Based on this research (i.e. keyword analysis, persona interviews and content workshop), we created an editorial content plan, which we now use to make informed decisions about which keywords and content topics to prioritize.
Not surprisingly, most of our keywords had a search volume of 10-60 monthly searches, proving that a keyword analysis shouldn’t stand alone in a B2B context. For example, 'B2B SEO' only has 20 monthly searches, supporting our earlier point.
It might seem like a waste of time to create content on keywords with 20 monthly searches. However, because we answer a specific question in the buyer’s journey that might be the tipping point as to whether our potential customer buys from us or not, it is worthwhile.
Remember that the value of a B2B lead is often much higher than in B2C. Maybe the 20 monthly searches on “B2B SEO” convert two monthly customers who have this specific problem. You're nodding along, aren't you?
Editorial content is important in B2B SEO
An average B2B buyer consumes 13 pieces of content in their buyer’s journey.
The B2B buyer’s journey is often long and complex, and a lot of research is conducted before a customer feels prepared to make a purchase decision.
In fact, the average purchase journey in B2B SaaS is 84 days from the first point of contact if we disregard contract value. Small contracts have a shorter cycle, and large contracts naturally have a longer sales cycle.
Therefore, our best advice is to start working with content for all stages of the buyer’s journey, from awareness to decision. No one consumes 13 pieces of SEO text, which is why you should focus on editorial content.

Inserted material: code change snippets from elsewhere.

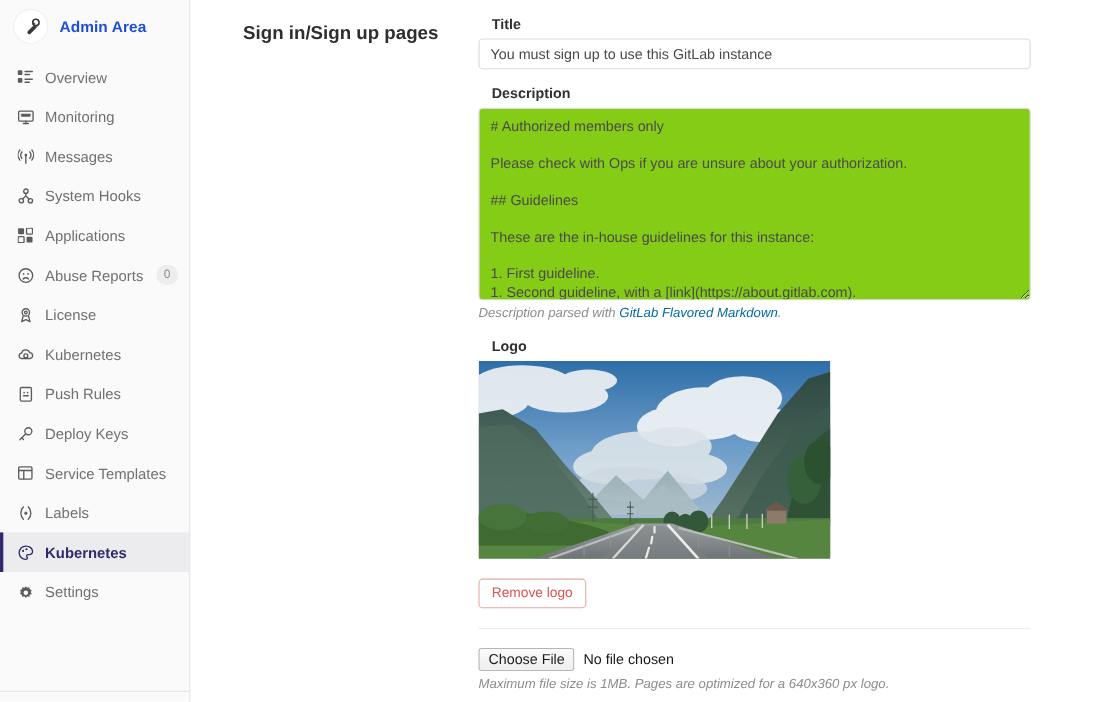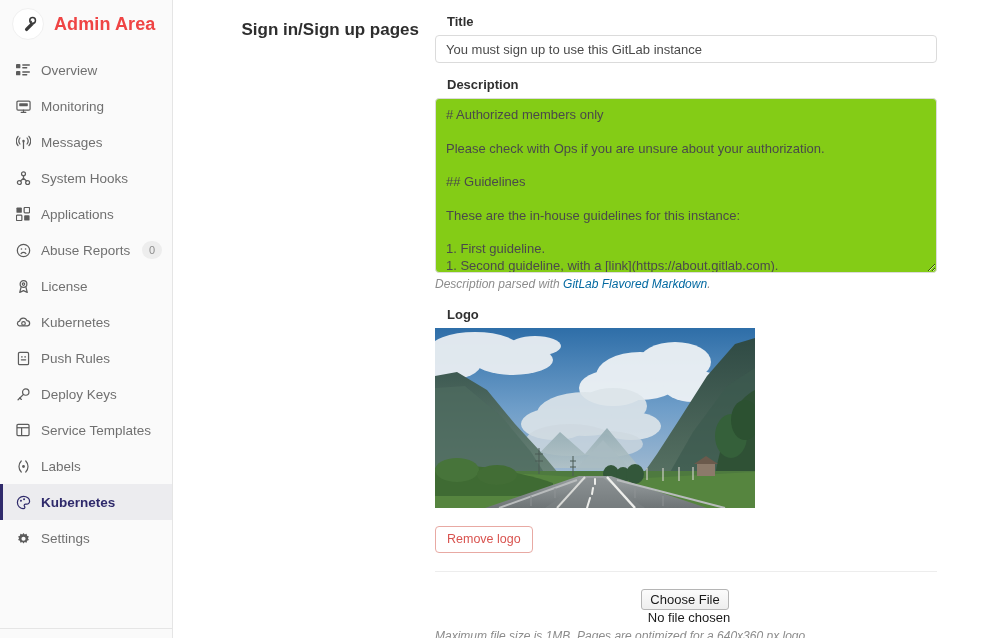"Admin Area" .admin-title { color: #ef4444 -> #1d4ed8; font-size: 18px -> 14px }
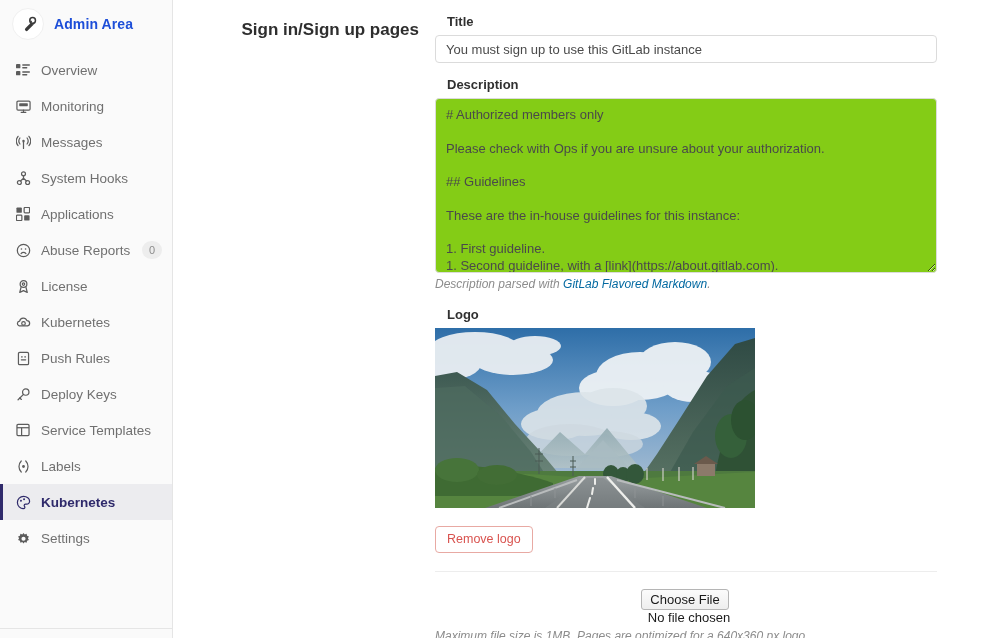"Sign in/Sign up pages" .section-title { text-align: right -> none }
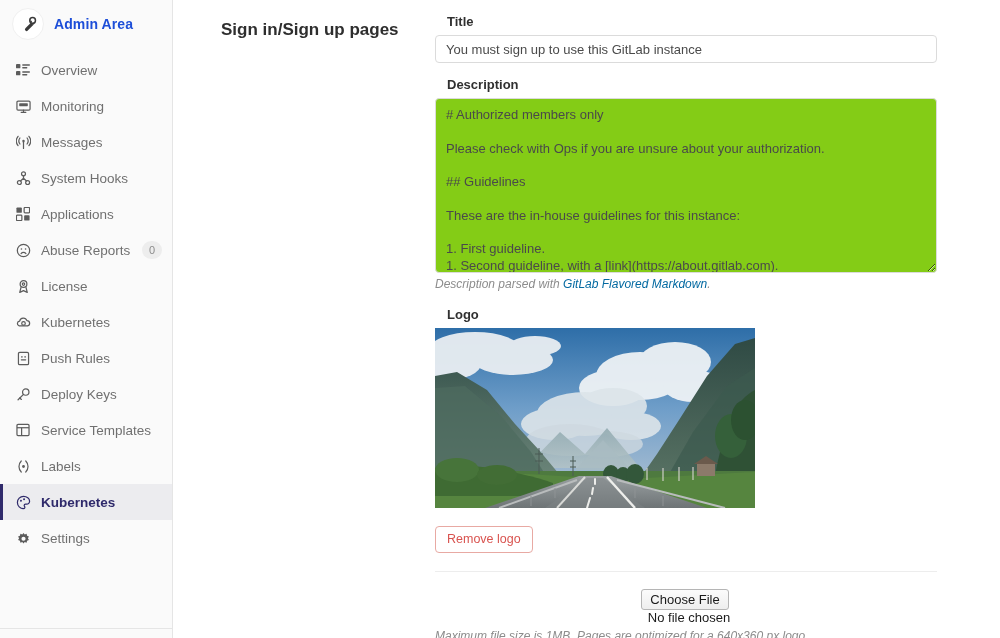"Choose File" .file-row { flex-direction: column -> none }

You must hit your potential customers right where it hurts and come up with solutions to their problems through relevant and valuable content.
B2B products have complex buyer’s journeys, and the products often require an explanation. One thing is for certain, if you manage to communicate your complex products or solutions in an easy and comprehensible way, you will dominate your potential customer’s buyer’s journey regardless of the search volume.